What is being asked — Please retype, unchanged, each line from the top of the material below through the line where "color: #2aa4cb;" appears.

Source data —

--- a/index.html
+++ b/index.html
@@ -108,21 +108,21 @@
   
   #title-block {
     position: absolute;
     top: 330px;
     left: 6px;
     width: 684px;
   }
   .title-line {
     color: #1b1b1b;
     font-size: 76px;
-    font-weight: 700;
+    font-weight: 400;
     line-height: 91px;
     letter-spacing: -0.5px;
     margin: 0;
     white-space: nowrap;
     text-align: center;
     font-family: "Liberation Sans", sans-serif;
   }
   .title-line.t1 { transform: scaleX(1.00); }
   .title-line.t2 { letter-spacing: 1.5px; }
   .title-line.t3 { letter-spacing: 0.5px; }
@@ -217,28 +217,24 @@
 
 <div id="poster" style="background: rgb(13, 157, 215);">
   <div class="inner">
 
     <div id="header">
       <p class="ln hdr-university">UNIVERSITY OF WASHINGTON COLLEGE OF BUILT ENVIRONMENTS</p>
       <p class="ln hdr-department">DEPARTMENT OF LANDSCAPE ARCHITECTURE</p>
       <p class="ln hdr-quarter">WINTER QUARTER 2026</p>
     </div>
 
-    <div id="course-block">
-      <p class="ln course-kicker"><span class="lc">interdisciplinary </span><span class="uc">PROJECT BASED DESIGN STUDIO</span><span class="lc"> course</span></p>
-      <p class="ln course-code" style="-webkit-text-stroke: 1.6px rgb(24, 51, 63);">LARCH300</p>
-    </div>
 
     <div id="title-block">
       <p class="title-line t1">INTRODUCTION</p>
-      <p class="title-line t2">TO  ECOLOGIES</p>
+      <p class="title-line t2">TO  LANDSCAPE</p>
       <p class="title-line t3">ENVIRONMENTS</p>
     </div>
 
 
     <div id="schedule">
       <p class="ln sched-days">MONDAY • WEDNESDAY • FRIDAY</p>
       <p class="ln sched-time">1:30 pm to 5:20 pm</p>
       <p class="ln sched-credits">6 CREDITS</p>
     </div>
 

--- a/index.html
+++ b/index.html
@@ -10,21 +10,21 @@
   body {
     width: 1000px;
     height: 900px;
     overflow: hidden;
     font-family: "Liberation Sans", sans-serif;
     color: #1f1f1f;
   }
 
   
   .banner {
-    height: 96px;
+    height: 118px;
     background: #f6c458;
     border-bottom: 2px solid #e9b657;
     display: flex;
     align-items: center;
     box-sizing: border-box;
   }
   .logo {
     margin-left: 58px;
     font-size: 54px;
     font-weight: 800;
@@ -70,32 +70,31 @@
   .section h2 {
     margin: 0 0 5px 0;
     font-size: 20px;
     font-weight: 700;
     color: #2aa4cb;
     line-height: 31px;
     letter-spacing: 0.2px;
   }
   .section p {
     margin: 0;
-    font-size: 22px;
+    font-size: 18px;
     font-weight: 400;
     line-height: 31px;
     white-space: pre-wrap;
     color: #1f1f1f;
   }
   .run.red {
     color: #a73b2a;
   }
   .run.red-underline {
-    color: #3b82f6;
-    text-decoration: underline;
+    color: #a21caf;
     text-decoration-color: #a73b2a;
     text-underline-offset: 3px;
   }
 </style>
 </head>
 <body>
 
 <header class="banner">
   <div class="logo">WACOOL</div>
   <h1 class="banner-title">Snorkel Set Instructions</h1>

Exercise response —
--- a/index.html
+++ b/index.html
@@ -108,21 +108,21 @@
   
   #title-block {
     position: absolute;
     top: 330px;
     left: 6px;
     width: 684px;
   }
   .title-line {
     color: #1b1b1b;
     font-size: 76px;
-    font-weight: 700;
+    font-weight: 400;
     line-height: 91px;
     letter-spacing: -0.5px;
     margin: 0;
     white-space: nowrap;
     text-align: center;
     font-family: "Liberation Sans", sans-serif;
   }
   .title-line.t1 { transform: scaleX(1.00); }
   .title-line.t2 { letter-spacing: 1.5px; }
   .title-line.t3 { letter-spacing: 0.5px; }
@@ -217,28 +217,24 @@
 
 <div id="poster" style="background: rgb(13, 157, 215);">
   <div class="inner">
 
     <div id="header">
       <p class="ln hdr-university">UNIVERSITY OF WASHINGTON COLLEGE OF BUILT ENVIRONMENTS</p>
       <p class="ln hdr-department">DEPARTMENT OF LANDSCAPE ARCHITECTURE</p>
       <p class="ln hdr-quarter">WINTER QUARTER 2026</p>
     </div>
 
-    <div id="course-block">
-      <p class="ln course-kicker"><span class="lc">interdisciplinary </span><span class="uc">PROJECT BASED DESIGN STUDIO</span><span class="lc"> course</span></p>
-      <p class="ln course-code" style="-webkit-text-stroke: 1.6px rgb(24, 51, 63);">LARCH300</p>
-    </div>
 
     <div id="title-block">
       <p class="title-line t1">INTRODUCTION</p>
-      <p class="title-line t2">TO  ECOLOGIES</p>
+      <p class="title-line t2">TO  LANDSCAPE</p>
       <p class="title-line t3">ENVIRONMENTS</p>
     </div>
 
 
     <div id="schedule">
       <p class="ln sched-days">MONDAY • WEDNESDAY • FRIDAY</p>
       <p class="ln sched-time">1:30 pm to 5:20 pm</p>
       <p class="ln sched-credits">6 CREDITS</p>
     </div>
 

--- a/index.html
+++ b/index.html
@@ -10,21 +10,21 @@
   body {
     width: 1000px;
     height: 900px;
     overflow: hidden;
     font-family: "Liberation Sans", sans-serif;
     color: #1f1f1f;
   }
 
   
   .banner {
-    height: 96px;
+    height: 118px;
     background: #f6c458;
     border-bottom: 2px solid #e9b657;
     display: flex;
     align-items: center;
     box-sizing: border-box;
   }
   .logo {
     margin-left: 58px;
     font-size: 54px;
     font-weight: 800;
@@ -70,32 +70,31 @@
   .section h2 {
     margin: 0 0 5px 0;
     font-size: 20px;
     font-weight: 700;
     color: #2aa4cb;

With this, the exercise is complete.